What this task involves: Each line of the material below needs to be returned exactly as written.

Provided material:
--- START ---

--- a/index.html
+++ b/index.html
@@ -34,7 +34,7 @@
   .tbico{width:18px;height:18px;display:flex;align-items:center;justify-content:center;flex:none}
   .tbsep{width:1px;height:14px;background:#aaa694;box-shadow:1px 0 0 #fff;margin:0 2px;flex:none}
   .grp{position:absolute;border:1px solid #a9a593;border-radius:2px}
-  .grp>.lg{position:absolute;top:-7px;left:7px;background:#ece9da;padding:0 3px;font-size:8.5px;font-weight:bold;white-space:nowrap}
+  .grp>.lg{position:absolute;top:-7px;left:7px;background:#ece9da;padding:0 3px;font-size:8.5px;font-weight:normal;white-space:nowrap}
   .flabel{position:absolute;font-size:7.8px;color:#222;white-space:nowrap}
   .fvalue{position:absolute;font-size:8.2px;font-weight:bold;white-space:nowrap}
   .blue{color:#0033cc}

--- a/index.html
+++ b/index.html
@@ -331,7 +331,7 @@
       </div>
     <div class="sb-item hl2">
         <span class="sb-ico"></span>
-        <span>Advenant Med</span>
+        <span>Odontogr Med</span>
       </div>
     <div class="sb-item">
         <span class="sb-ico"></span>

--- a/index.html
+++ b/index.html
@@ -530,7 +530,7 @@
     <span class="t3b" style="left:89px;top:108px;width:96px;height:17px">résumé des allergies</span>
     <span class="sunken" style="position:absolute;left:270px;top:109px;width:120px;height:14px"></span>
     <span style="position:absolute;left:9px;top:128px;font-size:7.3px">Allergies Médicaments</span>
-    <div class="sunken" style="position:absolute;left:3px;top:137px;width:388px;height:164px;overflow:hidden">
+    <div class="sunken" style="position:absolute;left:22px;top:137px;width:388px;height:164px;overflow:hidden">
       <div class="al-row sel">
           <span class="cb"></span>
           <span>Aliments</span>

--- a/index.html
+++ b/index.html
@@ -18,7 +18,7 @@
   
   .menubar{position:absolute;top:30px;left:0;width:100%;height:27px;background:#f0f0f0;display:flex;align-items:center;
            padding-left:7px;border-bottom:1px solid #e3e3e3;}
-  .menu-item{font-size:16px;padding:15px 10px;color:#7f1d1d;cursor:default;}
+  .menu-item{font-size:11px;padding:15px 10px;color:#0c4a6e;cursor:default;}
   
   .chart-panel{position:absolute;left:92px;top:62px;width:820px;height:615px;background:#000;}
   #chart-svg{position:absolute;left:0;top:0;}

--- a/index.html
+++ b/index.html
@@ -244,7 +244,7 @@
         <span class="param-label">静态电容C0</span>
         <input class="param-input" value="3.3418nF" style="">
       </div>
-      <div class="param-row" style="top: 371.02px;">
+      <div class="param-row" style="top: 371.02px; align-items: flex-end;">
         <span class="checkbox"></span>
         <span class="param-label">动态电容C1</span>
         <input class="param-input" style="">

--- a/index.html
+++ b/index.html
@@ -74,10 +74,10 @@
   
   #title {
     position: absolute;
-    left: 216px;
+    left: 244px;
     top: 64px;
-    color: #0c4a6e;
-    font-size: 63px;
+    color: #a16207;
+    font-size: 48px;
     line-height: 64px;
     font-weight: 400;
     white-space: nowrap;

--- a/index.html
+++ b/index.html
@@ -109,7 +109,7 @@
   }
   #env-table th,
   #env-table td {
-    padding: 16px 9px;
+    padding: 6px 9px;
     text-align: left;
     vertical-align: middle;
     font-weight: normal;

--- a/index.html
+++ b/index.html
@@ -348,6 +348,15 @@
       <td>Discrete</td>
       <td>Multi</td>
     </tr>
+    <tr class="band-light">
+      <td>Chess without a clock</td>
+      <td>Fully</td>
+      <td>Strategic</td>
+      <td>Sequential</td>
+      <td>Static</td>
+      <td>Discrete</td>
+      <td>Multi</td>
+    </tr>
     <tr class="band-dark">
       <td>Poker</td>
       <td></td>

--- END ---

Completed exercise:
--- a/index.html
+++ b/index.html
@@ -34,7 +34,7 @@
   .tbico{width:18px;height:18px;display:flex;align-items:center;justify-content:center;flex:none}
   .tbsep{width:1px;height:14px;background:#aaa694;box-shadow:1px 0 0 #fff;margin:0 2px;flex:none}
   .grp{position:absolute;border:1px solid #a9a593;border-radius:2px}
-  .grp>.lg{position:absolute;top:-7px;left:7px;background:#ece9da;padding:0 3px;font-size:8.5px;font-weight:bold;white-space:nowrap}
+  .grp>.lg{position:absolute;top:-7px;left:7px;background:#ece9da;padding:0 3px;font-size:8.5px;font-weight:normal;white-space:nowrap}
   .flabel{position:absolute;font-size:7.8px;color:#222;white-space:nowrap}
   .fvalue{position:absolute;font-size:8.2px;font-weight:bold;white-space:nowrap}
   .blue{color:#0033cc}

--- a/index.html
+++ b/index.html
@@ -331,7 +331,7 @@
       </div>
     <div class="sb-item hl2">
         <span class="sb-ico"></span>
-        <span>Advenant Med</span>
+        <span>Odontogr Med</span>
       </div>
     <div class="sb-item">
         <span class="sb-ico"></span>

--- a/index.html
+++ b/index.html
@@ -530,7 +530,7 @@
     <span class="t3b" style="left:89px;top:108px;width:96px;height:17px">résumé des allergies</span>
     <span class="sunken" style="position:absolute;left:270px;top:109px;width:120px;height:14px"></span>
     <span style="position:absolute;left:9px;top:128px;font-size:7.3px">Allergies Médicaments</span>
-    <div class="sunken" style="position:absolute;left:3px;top:137px;width:388px;height:164px;overflow:hidden">
+    <div class="sunken" style="position:absolute;left:22px;top:137px;width:388px;height:164px;overflow:hidden">
       <div class="al-row sel">
           <span class="cb"></span>
           <span>Aliments</span>

--- a/index.html
+++ b/index.html
@@ -18,7 +18,7 @@
   
   .menubar{position:absolute;top:30px;left:0;width:100%;height:27px;background:#f0f0f0;display:flex;align-items:center;
            padding-left:7px;border-bottom:1px solid #e3e3e3;}
-  .menu-item{font-size:16px;padding:15px 10px;color:#7f1d1d;cursor:default;}
+  .menu-item{font-size:11px;padding:15px 10px;color:#0c4a6e;cursor:default;}
   
   .chart-panel{position:absolute;left:92px;top:62px;width:820px;height:615px;background:#000;}
   #chart-svg{position:absolute;left:0;top:0;}

--- a/index.html
+++ b/index.html
@@ -244,7 +244,7 @@
         <span class="param-label">静态电容C0</span>
         <input class="param-input" value="3.3418nF" style="">
       </div>
-      <div class="param-row" style="top: 371.02px;">
+      <div class="param-row" style="top: 371.02px; align-items: flex-end;">
         <span class="checkbox"></span>
         <span class="param-label">动态电容C1</span>
         <input class="param-input" style="">

--- a/index.html
+++ b/index.html
@@ -74,10 +74,10 @@
   
   #title {
     position: absolute;
-    left: 216px;
+    left: 244px;
     top: 64px;
-    color: #0c4a6e;
-    font-size: 63px;
+    color: #a16207;
+    font-size: 48px;
     line-height: 64px;
     font-weight: 400;
     white-space: nowrap;

--- a/index.html
+++ b/index.html
@@ -109,7 +109,7 @@
   }
   #env-table th,
   #env-table td {
-    padding: 16px 9px;
+    padding: 6px 9px;
     text-align: left;
     vertical-align: middle;
     font-weight: normal;

--- a/index.html
+++ b/index.html
@@ -348,6 +348,15 @@
       <td>Discrete</td>
       <td>Multi</td>
     </tr>
+    <tr class="band-light">
+      <td>Chess without a clock</td>
+      <td>Fully</td>
+      <td>Strategic</td>
+      <td>Sequential</td>
+      <td>Static</td>
+      <td>Discrete</td>
+      <td>Multi</td>
+    </tr>
     <tr class="band-dark">
       <td>Poker</td>
       <td></td>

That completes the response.